A Quantum of Insults

Paul Halpern
7 min readAug 23, 2020

Nobel laureate physicist Wolfgang Pauli had a penchant for hurling evil zingers at other scientists

Wolfgang Pauli with Paul Ehrenfest (CERN)

By the age of 20, Viennese physicist Wolfgang Pauli had acquired the reputation of being a wunderkind, a child genius. His PhD supervisor Arnold Sommerfeld had recruited him to write an article about Einsteinian relativity for a scientific encyclopedia. The opportunity gave Pauli the chance to shine. Fellow physicists applauded its systematic overview of the subject.

Pauli’s seminal article on Relativity Theory

Along with being brilliant, however, Pauli also acquired a reputation for being caustic and derisive of others. His put-downs of other physicists were legendary. Virtually no one could escape his venomous insults. Paul Ehrenfest, one of his targets, nicknamed Pauli “Die Geissel Gottes (the Scourge of God),” an epithet that he embraced, and used to sign his letters. Another of his nicknames was “Der fürchterlich Pauli (The Terrible Pauli)”. Finally, in a 1932 satirical version of Faust, acted by young scientists at Niels Bohr’s Institute for Theoretical Physics, Pauli was cast as Mephistopheles, or the Devil.

Austrian physicist Paul Ehrenfest

Pauli’s first meeting with Ehrenfest, at the 1922 “Bohr Festspiele (Bohr Festival) in Göttingen, was epic. Like Pauli, Ehrenfest had contributed to Sommerfeld’s Encylopedia — in his case, on Statistical Mechanics. As Swedish physicist Oskar Klein described the meeting:

“On that occasion Ehrenfest stood a little away from Pauli, looked at him mockingly and said: ‘Herr Pauli, I like your article better than I like you! To which Pauli very calmly replied: ‘That is funny, with me it is just the opposite!’”

Swedish physicist Oskar Klein (ESVA)

Klein himself was the subject of Pauli’s degrading remarks. An accomplished researcher, he still didn’t impress Pauli. Upon leaving a position in Copenhagen to return to Sweden, Pauli offered him this advice:

“I hope you will now fulfill the words ‘Go and teach the people.’ Your great pedagogical ability was always one of your strongest suits… I am not of the opinion that finding new laws of nature and indicating new directions is one of your great strengths, although you have always developed a certain ambition in this direction.”

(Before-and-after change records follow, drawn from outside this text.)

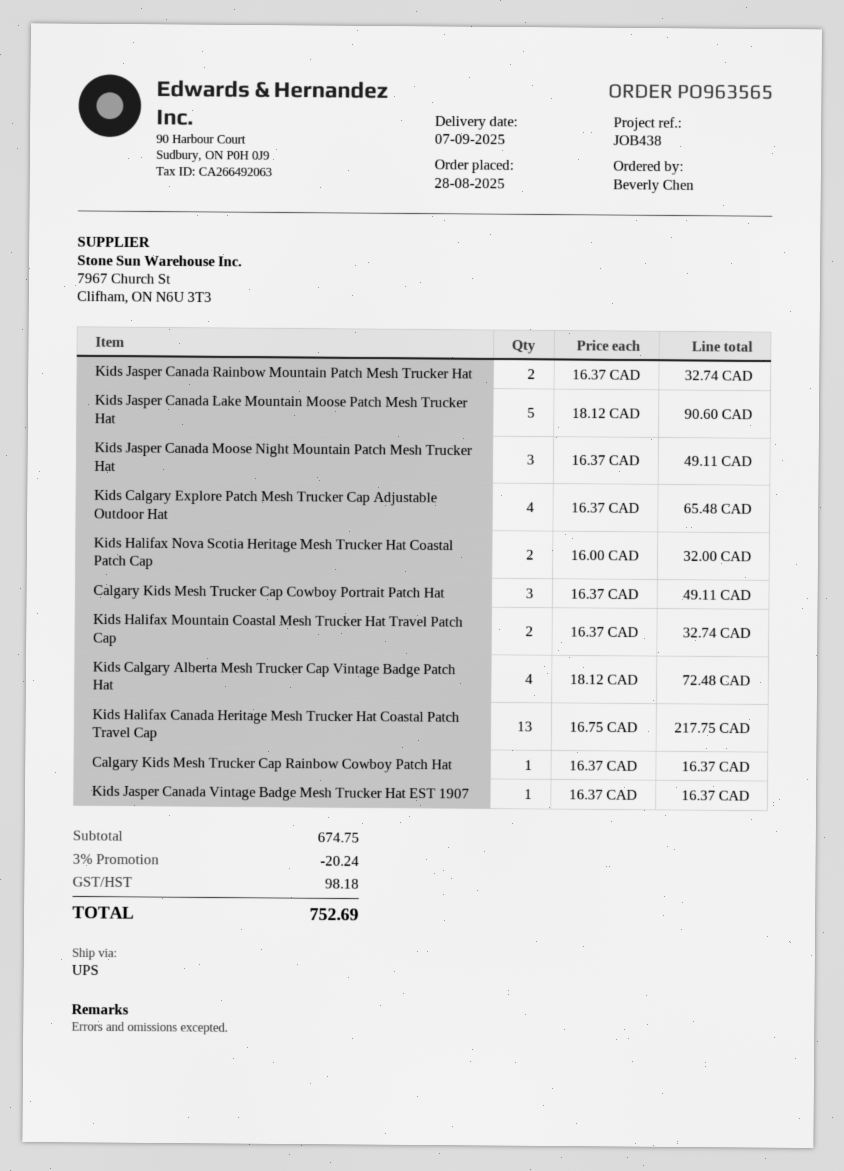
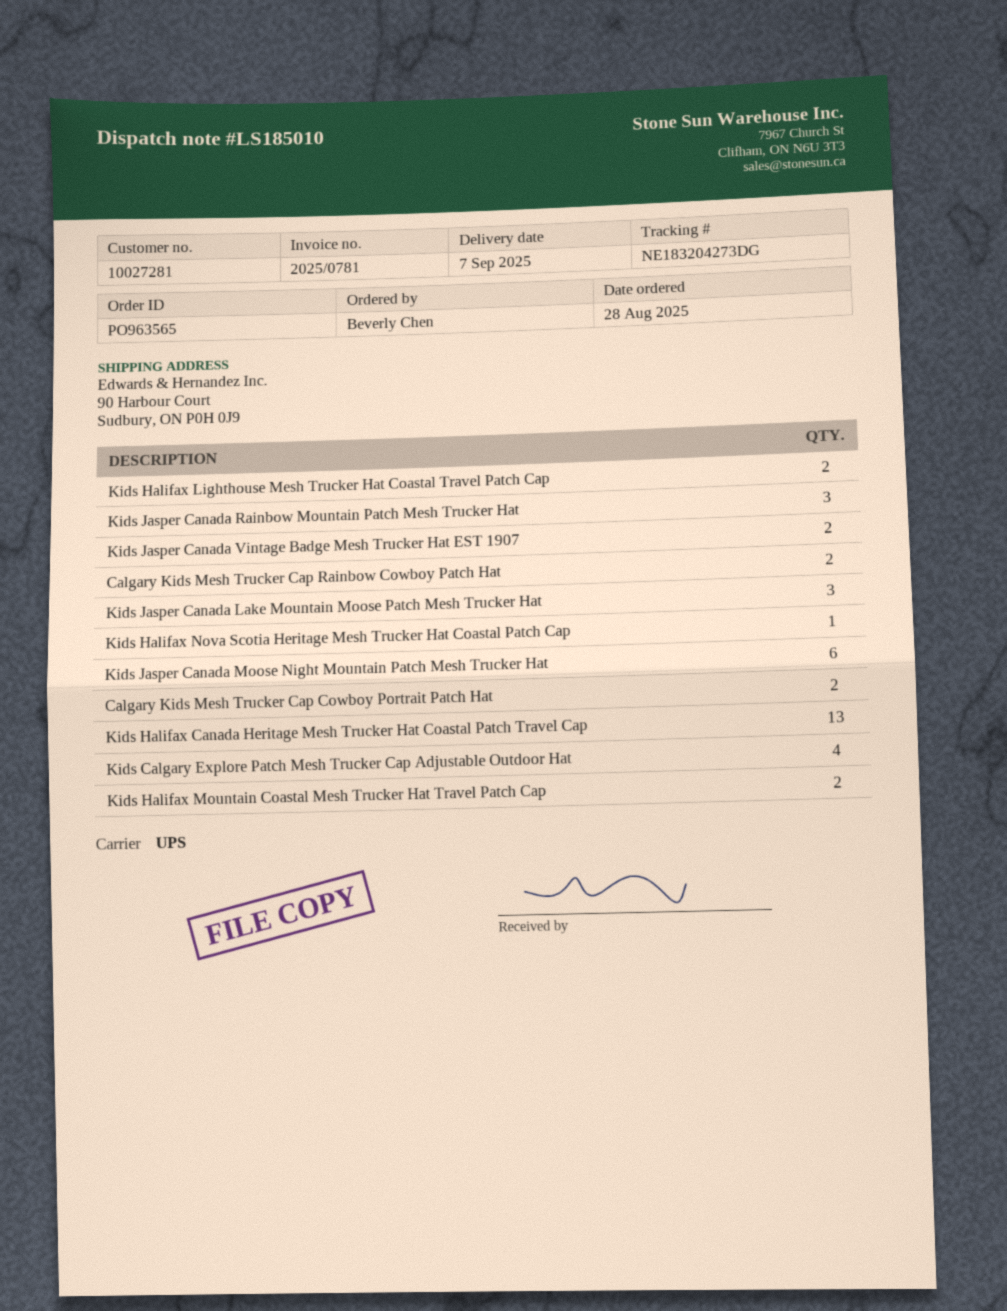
Kids Jasper Canada Rainbow Mountain Patch Mesh Trucker Hat: 2 -> 3
Kids Jasper Canada Lake Mountain Moose Patch Mesh Trucker Hat: 5 -> 3
Kids Jasper Canada Moose Night Mountain Patch Mesh Trucker Hat: 3 -> 6
Kids Halifax Nova Scotia Heritage Mesh Trucker Hat Coastal Patch Cap: 2 -> 1
Calgary Kids Mesh Trucker Cap Cowboy Portrait Patch Hat: 3 -> 2
Kids Calgary Alberta Mesh Trucker Cap Vintage Badge Patch Hat: 4 -> none
Calgary Kids Mesh Trucker Cap Rainbow Cowboy Patch Hat: 1 -> 2
Kids Jasper Canada Vintage Badge Mesh Trucker Hat EST 1907: 1 -> 2
Kids Halifax Lighthouse Mesh Trucker Hat Coastal Travel Patch Cap: none -> 2

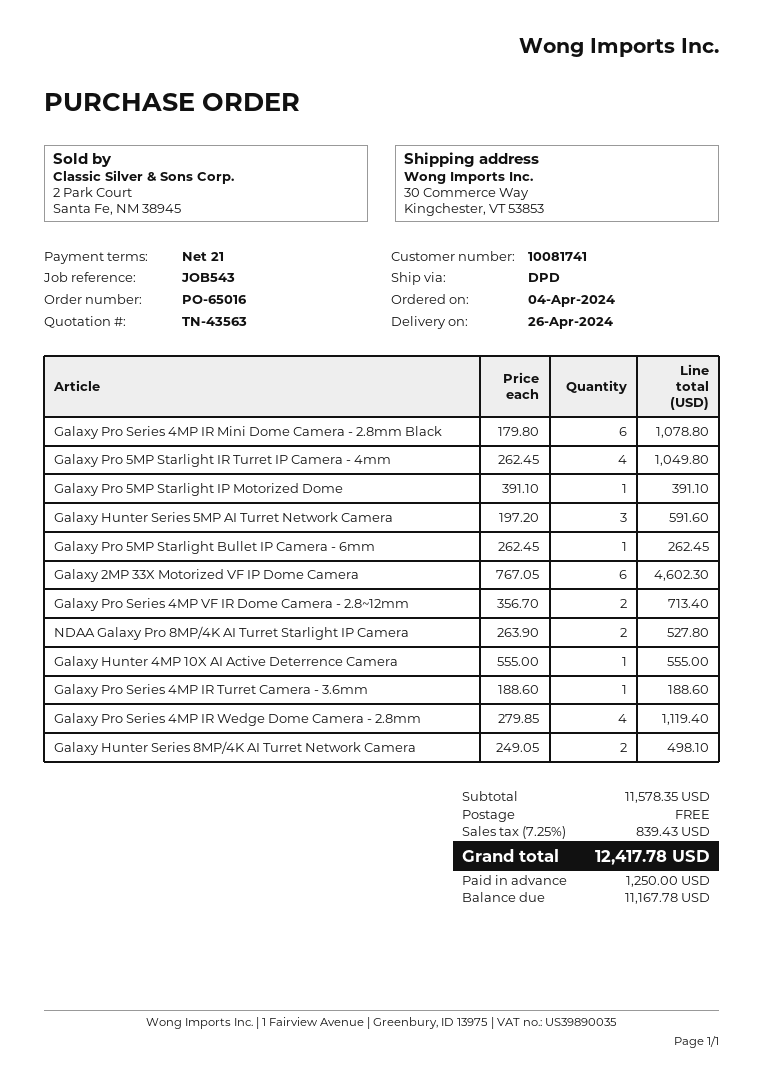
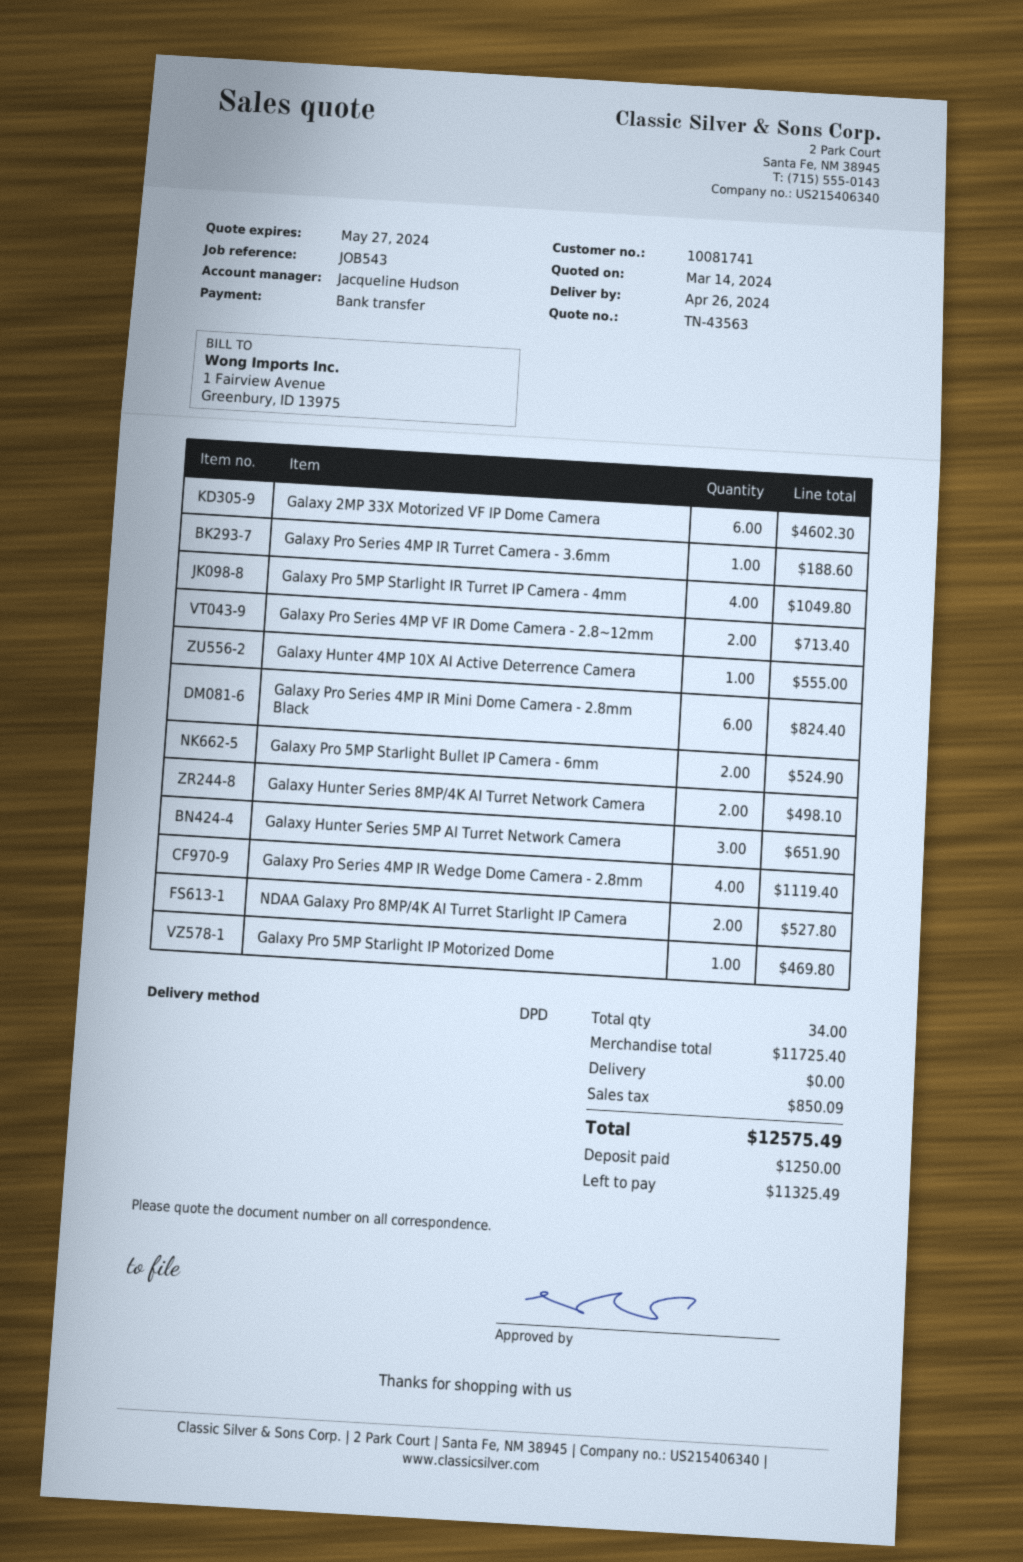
Galaxy Pro Series 4MP IR Mini Dome Camera - 2.8mm Black: 6 for 1078.80 -> 6 for 824.40
Galaxy Pro 5MP Starlight IP Motorized Dome: 1 for 391.10 -> 1 for 469.80
Galaxy Hunter Series 5MP AI Turret Network Camera: 3 for 591.60 -> 3 for 651.90
Galaxy Pro 5MP Starlight Bullet IP Camera - 6mm: 1 for 262.45 -> 2 for 524.90
subtotal: 11578.35 -> 11725.40
tax: 839.43 -> 850.09
total: 12417.78 -> 12575.49
balance: 11167.78 -> 11325.49

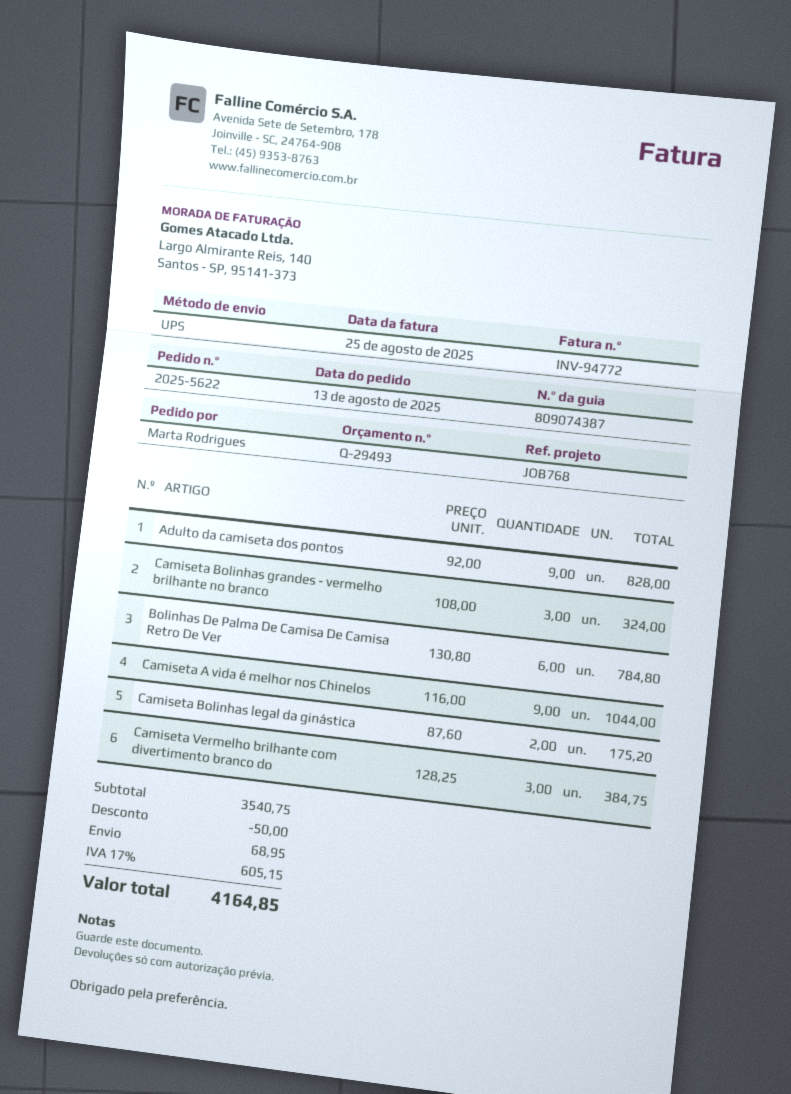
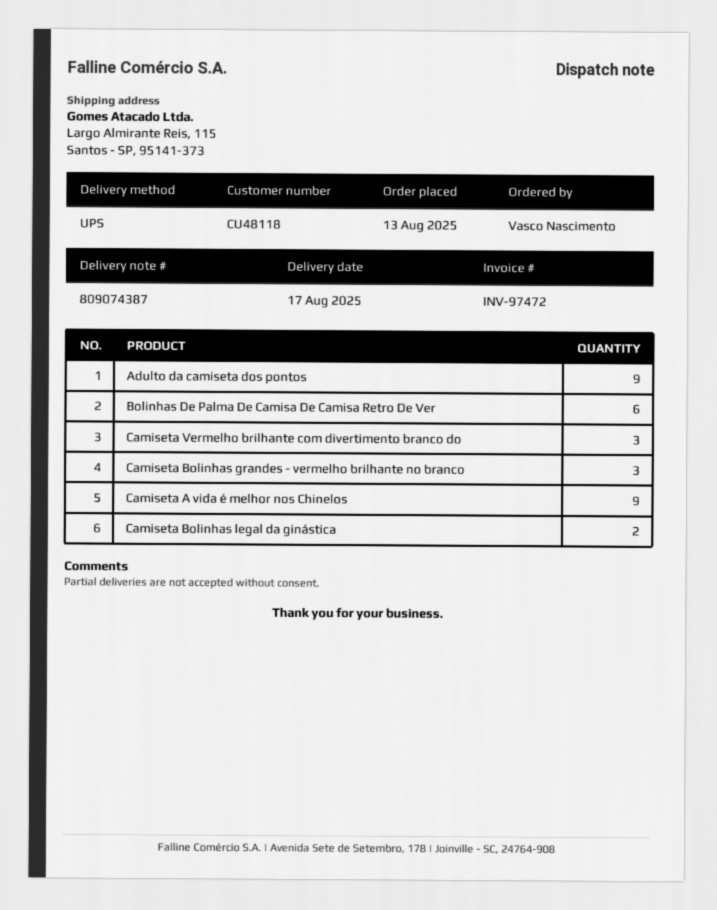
invoice number: INV-94772 -> INV-97472
ordered by: Marta Rodrigues -> Vasco Nascimento

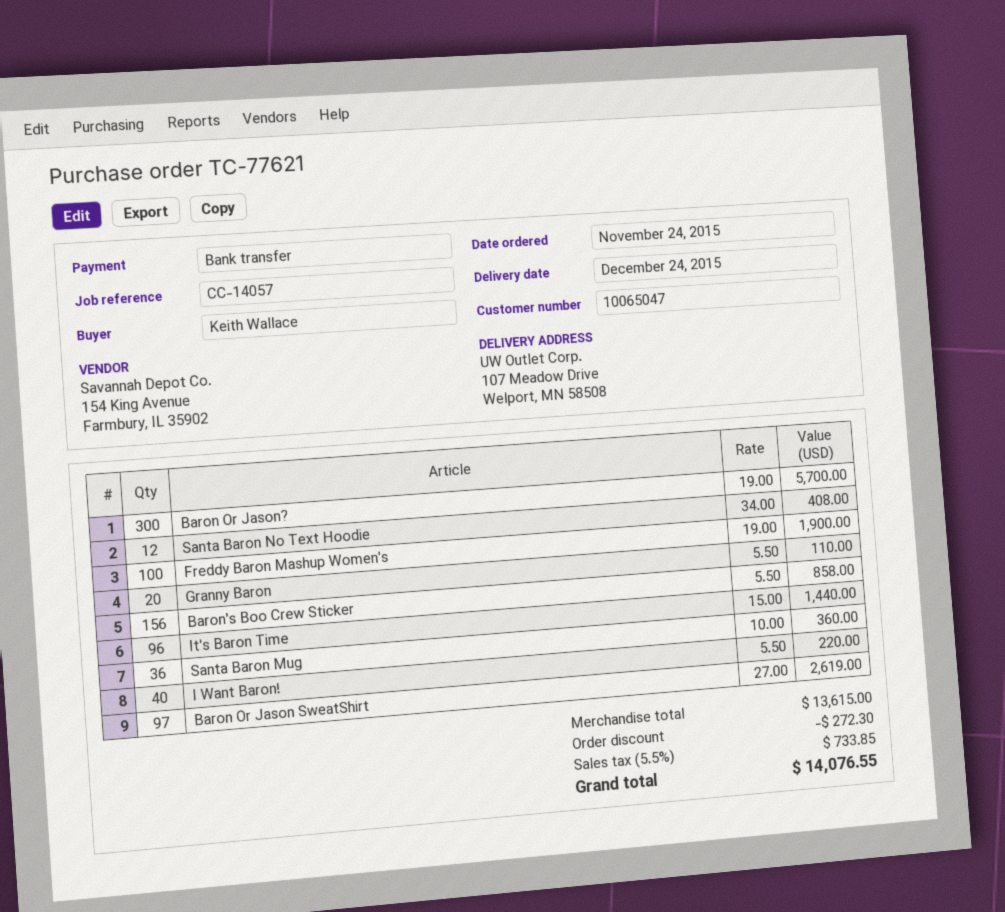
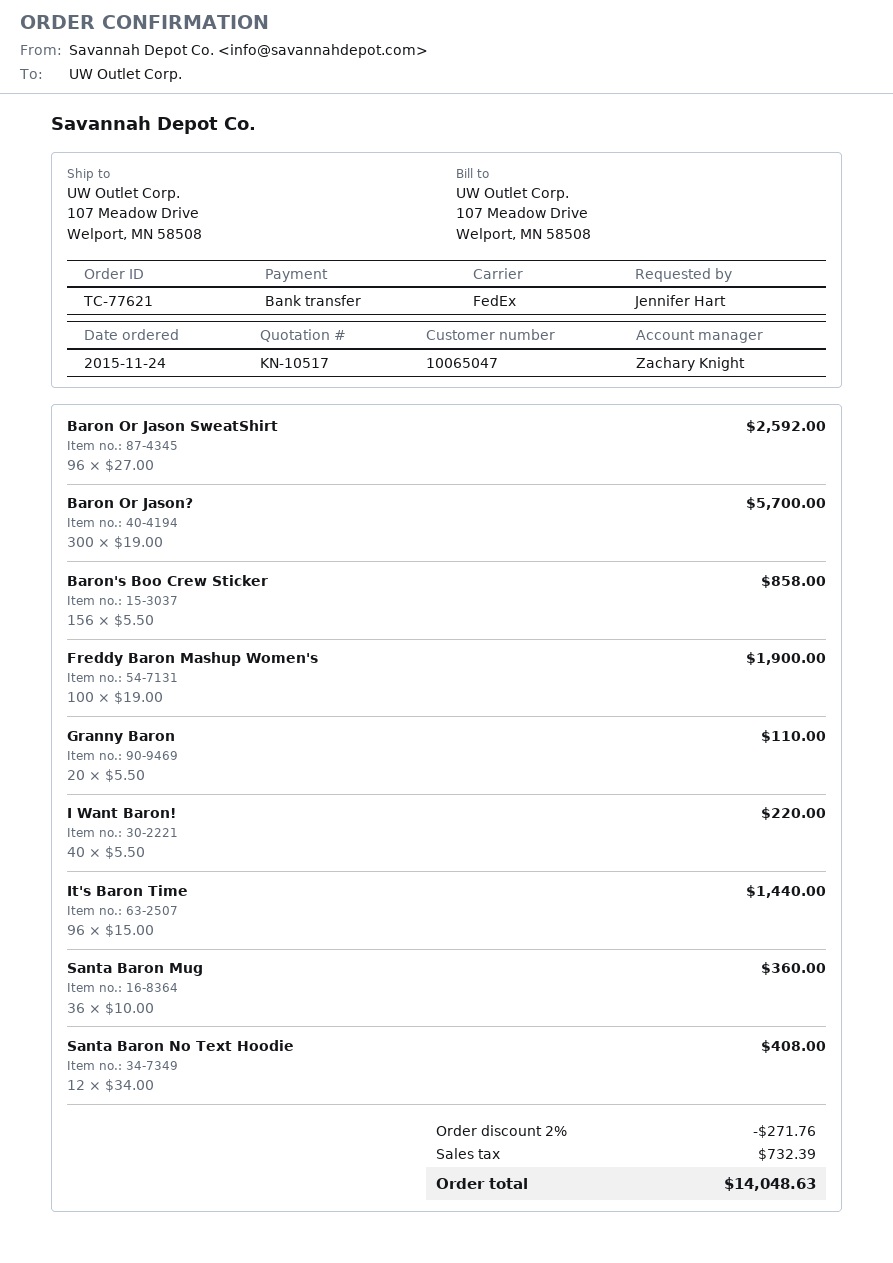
ordered by: Keith Wallace -> Jennifer Hart
Baron Or Jason SweatShirt: 97 x 27.00 = 2619.00 -> 96 x 27.00 = 2592.00
discount: 272.30 -> 271.76
tax: 733.85 -> 732.39
total: 14076.55 -> 14048.63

German physicist E. Pascual Jordan (ESVA)

One of Pauli’s good friends and collaborators was German physicist Pascual Jordan. Nonetheless, Pauli criticized him as a “formalist” (meaning just a mathematician).

During the Nazi era, Jordan, though a supporter of international cooperation in physics, an opponent of antisemitism, and a vocal supporter of Einstein, decided to join the party. Pauli slammed him, but maintained a friendship. Jordan soon received an appointment at the University of Rostock, an institution that Pauli did not think highly of. After World War II, Pauli was entreated to help rehabilitate Jordan’s reputation. Pauli explained to people, sarcastically:

“Herr Jordan [had an excuse for joining the party]. He was a professor at Rostock!”

Albert Einstein with Wolfgang Pauli (ESVA)

Albert Einstein greatly respected Pauli’s opinion. Pauli was one of the few physicists to read over his unified field theory attempts, and offer criticism. He was one of the few notable physicists that Einstein directly collaborated with (on a joint 1945 paper) in his later years. When Pauli won the Nobel Prize, Einstein commented that he considered Pauli a worthy successor. (Sadly, Pauli would die in 1958, only three years after Einstein’s death).

Despite his respect for Einstein, Pauli would still offer mocking comments. For example, when one of Einstein’s unified field theory attempts was published, Pauli offered this barb:

“It is indeed a courageous deed of the editors to accept an essay on a new field theory of Einstein for the ‘Results in the Exact Sciences.’ His never-ending gift for invention, his persistent energy in the pursuit of a fixed aim in recent years surprise us with, on the average, one such theory per year. Psychologically interesting is that the author normally considers his actual theory for a while as the ‘definite solution.’ Hence one could cry out: ‘Einstein’s new field theory is dead. Long live Einstein’s new field theory!’”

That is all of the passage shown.